It is true that in the properties still being held by ghetto landlords, the level of maintenance is below the average level for most properties. What must be recognized is that ghetto landlords provide that maintenance level for which residents are willing to pay. Since well maintained properties do not command a sufficient premium over poorly maintained properties in the ghetto rental market to provide any incentive for high maintenance levels, ghetto properties tend to be poorly maintained. This is reflected in the lower rental levels found in ghetto areas—rental levels which are associated with substandard dwellings. In many cases, the rentals offered for such properties are so low that landlords find that even the minimal costs associated with low levels of maintenance are not covered by the rentals offered. In these cases, then, buildings are abandoned (and, in New York, offered as donations to the city).
Many kinds of evidence point to the fact that ghetto residents are not being over-charged for the rent of the dwellings they occupy. However, it may still be true that blacks pay more for their housing than they would if they were not black.

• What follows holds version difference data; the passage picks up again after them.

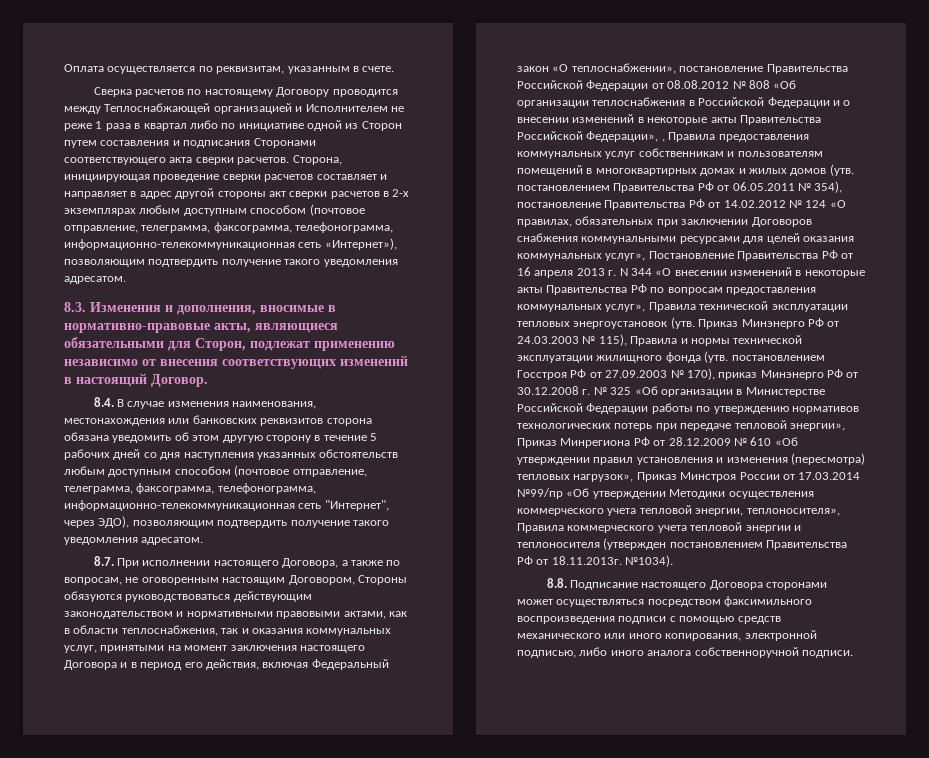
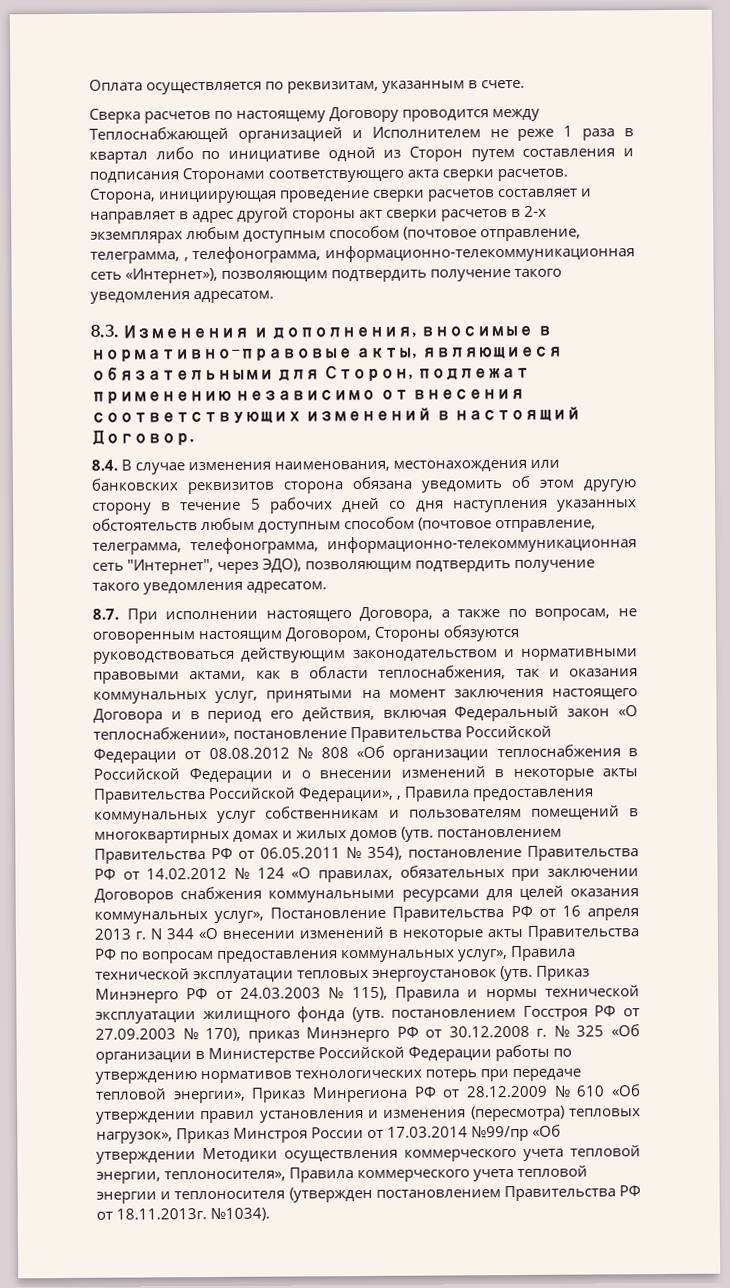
- Сторона, инициирующая проведение сверки расчетов составляет и направляет в адрес другой стороны акт сверки расчетов в 2-х экземплярах любым доступным способом (почтовое отправление, телеграмма, факсограмма, телефонограмма, информационно-телекоммуникационная сеть «Интернет»), позволяющим подтвердить получение такого уведомления адресатом.
+ Сторона, инициирующая проведение сверки расчетов составляет и направляет в адрес другой стороны акт сверки расчетов в 2-х экземплярах любым доступным способом (почтовое отправление, телеграмма, , телефонограмма, информационно-телекоммуникационная сеть «Интернет»), позволяющим подтвердить получение такого уведомления адресатом.
- 8.4. В случае изменения наименования, местонахождения или банковских реквизитов сторона обязана уведомить об этом другую сторону в течение 5 рабочих дней со дня наступления указанных обстоятельств любым доступным способом (почтовое отправление, телеграмма, факсограмма, телефонограмма, информационно-телекоммуникационная сеть "Интернет", через ЭДО), позволяющим подтвердить получение такого уведомления адресатом.
+ 8.4. В случае изменения наименования, местонахождения или банковских реквизитов сторона обязана уведомить об этом другую сторону в течение 5 рабочих дней со дня наступления указанных обстоятельств любым доступным способом (почтовое отправление, телеграмма, телефонограмма, информационно-телекоммуникационная сеть "Интернет", через ЭДО), позволяющим подтвердить получение такого уведомления адресатом.
- 8.8. Подписание настоящего Договора сторонами может осуществляться посредством факсимильного воспроизведения подписи с помощью средств механического или иного копирования, электронной подписью, либо иного аналога собственноручной подписи.

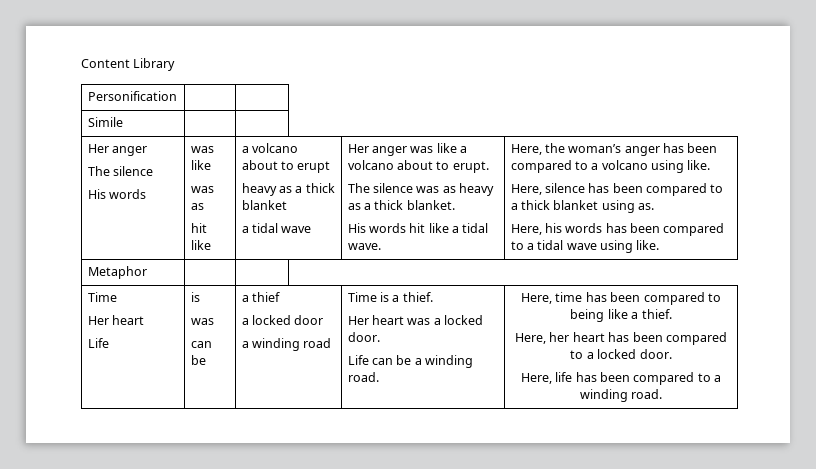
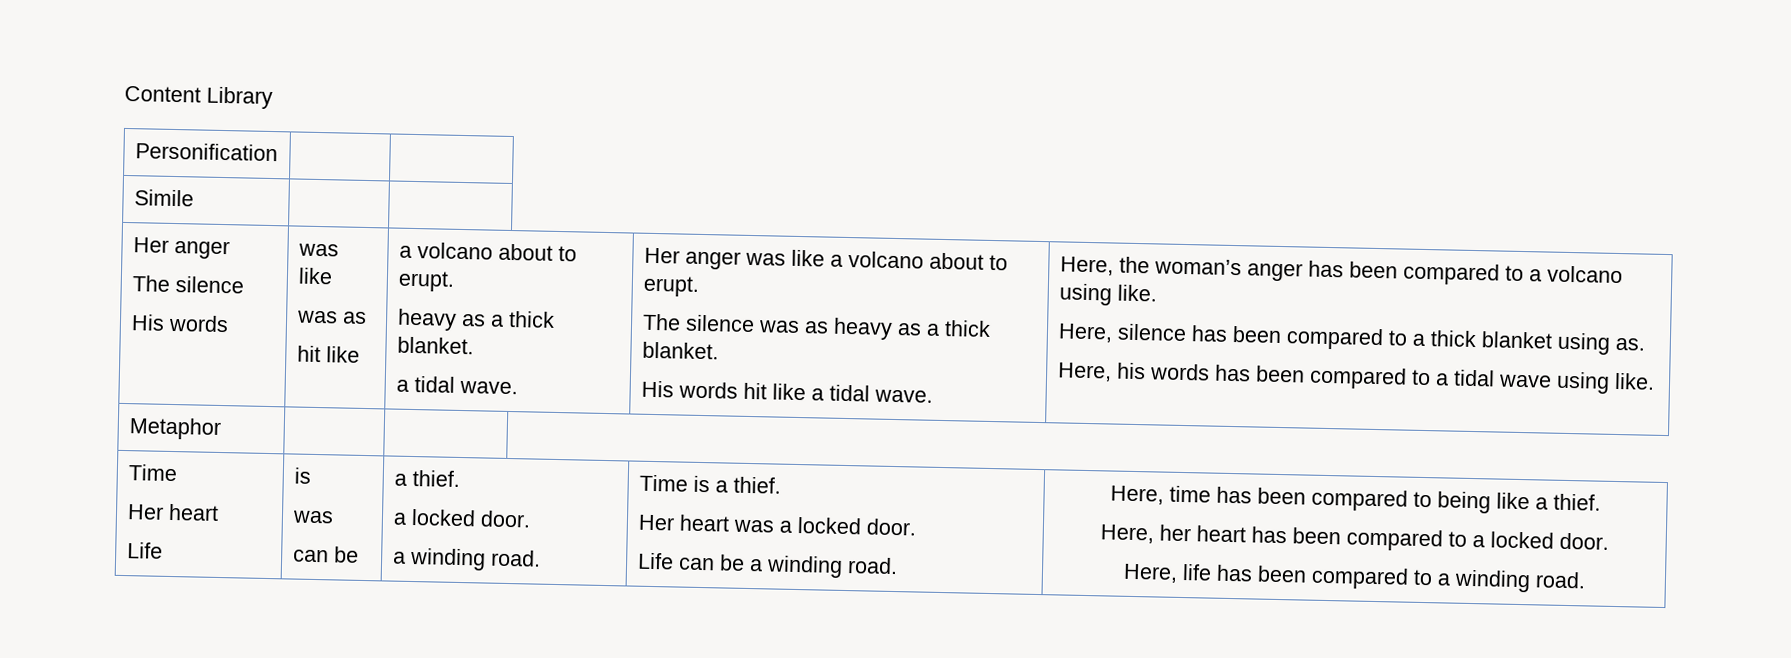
- hit like | a volcano about to erupt
- heavy as a thick blanket
- a tidal wave
+ hit like | a volcano about to erupt.
+ heavy as a thick blanket.
+ a tidal wave.
- can be | a thief
- a locked door
- a winding road
+ can be | a thief.
+ a locked door.
+ a winding road.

They certainly do not pay more for the housing they presently occupy than they would if they were not black. However, they might prefer living in other locations than in the ghetto, locations where rents are cheaper than in the ghetto—cheaper because these locations are farther from employment centers with higher costs for transportation to daily jobs or because there is less vandalism than in those areas causing the cost of maintenance to be high. Because they feel they would not be allowed to rent these dwellings as a consequence of being black, they remain in the ghetto, angry at a world which they feel forces them to live where they would rather not.
All of this is pure supposition. We have no evidence bearing on this point other than the fact that dwellings occupied by whites in the past have been rented to blacks, indicating that green power is fairly effective. In the city of Chicago, approximately 50 dwellings a day shift from white occupancy to black occupancy. These sketchy bits of evidence provide no support for the thesis that blacks pay more because they are black, but neither does it destroy the thesis so completely as the grasping landlord thesis can be destroyed.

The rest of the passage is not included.